Hmm, I used to make about 30 portions of a battered fish dish every day, and it was a bit hit or miss in the beginning, but eventually it came out the same everytime.

I used the beer and club soda, both are good I think, but I think what really helped was folding whipped egg whites into the batter - it puffs the out the batter quite dramatically.  I whipped about 6 egg whites for 30 portions of this dish. 

However, if you can't keep your batter refrigerated, you can't use raw eggs in your batter.  Is there not a refrigerator somewhere near your fryer to store your batter in?

Are you par-cooking the battered fish, or applying the batter to order?  The second way is probably better, but if your batter is sitting for a long time, it will lose air bubbles.  I par-cooked my fish just before service, then finished frying to order.

Something else I thought of when I was looking at your batter recipe, are you adding any seasoning to your batter?  Salt and pepper, and some cayenne or nutmeg, etc, should help it along, as will seasoning your fish strips before applying batter to them.

Is your fryer at 350F or so?  If it is, I don't know why your fish should be oily, but I think I can remember a few times when someone made the batter without egg whites, it might have been a little oily.  Of course, you can transfer the cooked fish to a bowl with paper towels to blot out the excess oil, not sure how practical that option would be for your restaurant.

Good luck!


----------



## chefbuba (Feb 17, 2010)

3 16oz beers

3 eggs

1/3 cornstarch

2/3 ap flour

1/2 tsp baking powder

s&p

granulated garlic

cayenne tt


----------



## kuan (Jun 11, 2001)

Keep it cold.  By the time you get an hour or so into service in a warm environment your self rising flour will have activated.  I don't know what to do about the soda and beer going flat.  That's beyond anyone's control.


----------



## aric87 (Aug 6, 2010)

we used to use fish-chic... it's been a while since I worked at that place, but i would imagine it was just a self rising flour. It's made by a company called drum rock. We mixed it with water until it was about the consistency that it would coat a spoon but still roll off a little (a al nape). we also sold alot of fish that was just dry battered... put in an egg wash then the fish chic and fried, like chicken would be. That came out very clean, not very oily. It needs to be handled with a little more care, but it definitly pleased the more diet conscious.


----------



## brisket (Jun 30, 2010)

Inconsistent each time someone makes it.  We blanch all our fish ahead of time.  We do it at 375.

I've been using just salt and pepper but will try the nutmeg and cayenne as well as the whipped egg whites.

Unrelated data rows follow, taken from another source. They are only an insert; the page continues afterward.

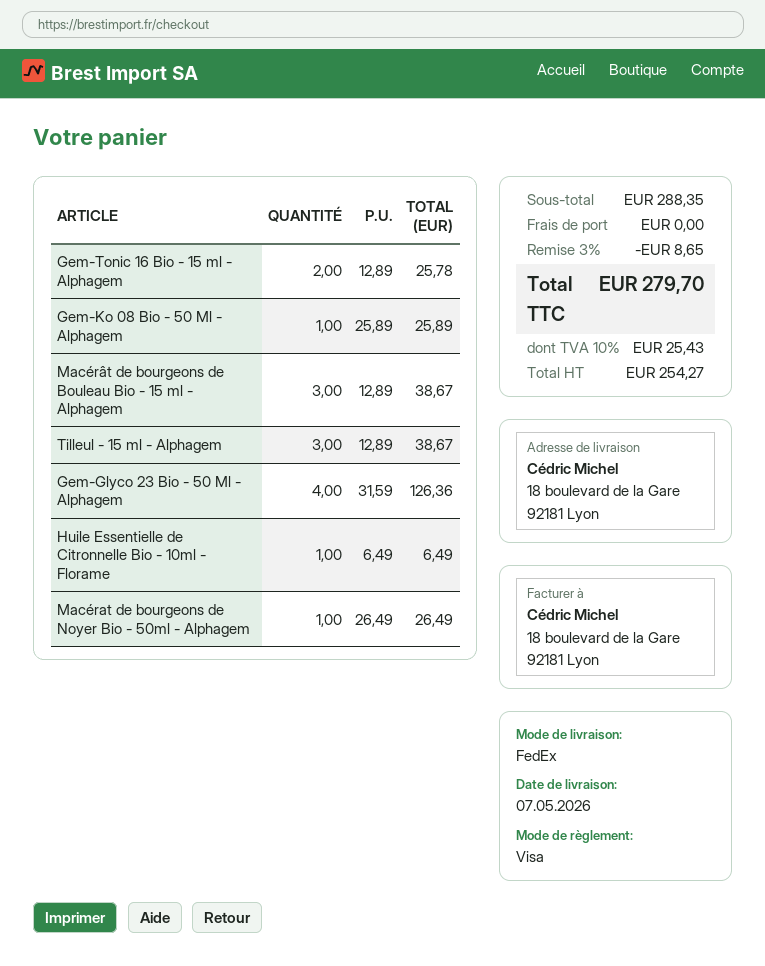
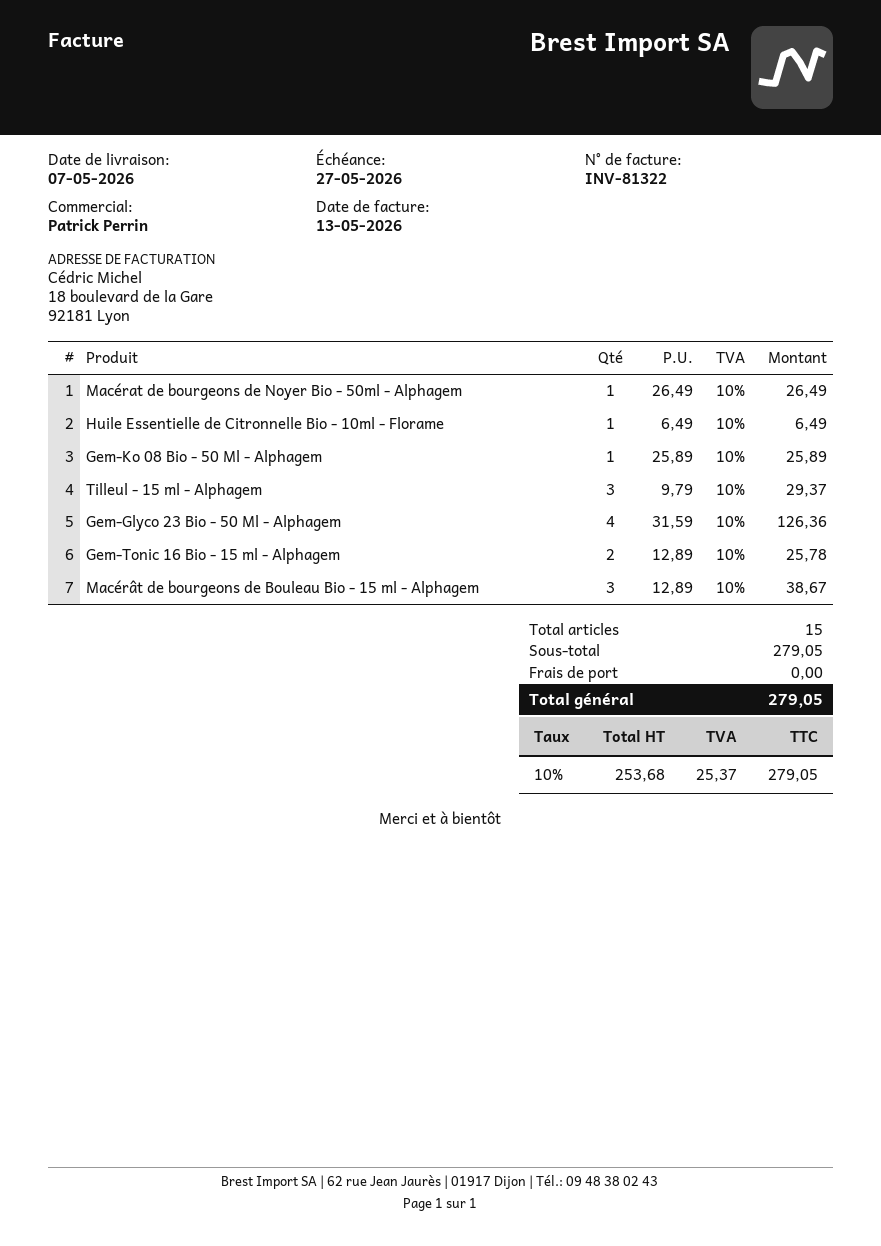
Tilleul - 15 ml - Alphagem: 3 x 12.89 = 38.67 -> 3 x 9.79 = 29.37
subtotal: 288.35 -> 279.05
discount: 3% = 8.65 -> none
net: 254.27 -> 253.68
tax: 10% = 25.43 -> 10% = 25.37
total: 279.70 -> 279.05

Thanks for the recipe Buba, I'll try it out.  Seems like a lot of cornstarch though.  

Thanks for the tips guys.


----------



## chefbuba (Feb 17, 2010)

I think keeping it cool is the key also. When I use the batter for onion rings, it's used in one batch and is gone in about 45 min. Rings are consistent and always crispy on the second fry.

When I use for beer battered cod in fish tacos, as lunch progresses, the batter consistency changes a bit. I keep it in the fridge, but the constant in and out warms it up a bit. Good luck, all you can do is play around and find out what works in your exact situation.

Also make sure that your fish is dry, adding a bit of moisture to your batter each time you dip a piece of fish is going to thin it out and cause you problems.


----------



## daniel cowan (Mar 26, 2011)

Sounds good - on the spices though, I meant use either nutmeg or cayenne, I'm not sure about both at the same time - I'd say cayenne on it's own would be better. Hope it works out.


----------



## bazza (Apr 2, 2007)

I use equal quantities of beer and soda water and then add the self raising flour little by little until I have the dsired consistency and I always add a splash of malt vinegar. The batter will thicken during use because you are constantly introducing flour to the mix by dredging the fish, just let it down with a little water, it should not make a lot of difference. The batter should stand for at least half an hour before use and for best results make a fresh one daily.


----------



## chefgord (Sep 28, 2009)

1 lb ap flour

1 tsp baking soda

Whatever dry seasoning you'd like. I use white pepper & a bit of salt.

1 355ml can beer

water to consistancy

This batter is good to go right away. Can be fridged for up to 3 days & still have potency.

Never had a problem with this recipe.

...except when the kids used baking powder instead of soda. bad idea.


----------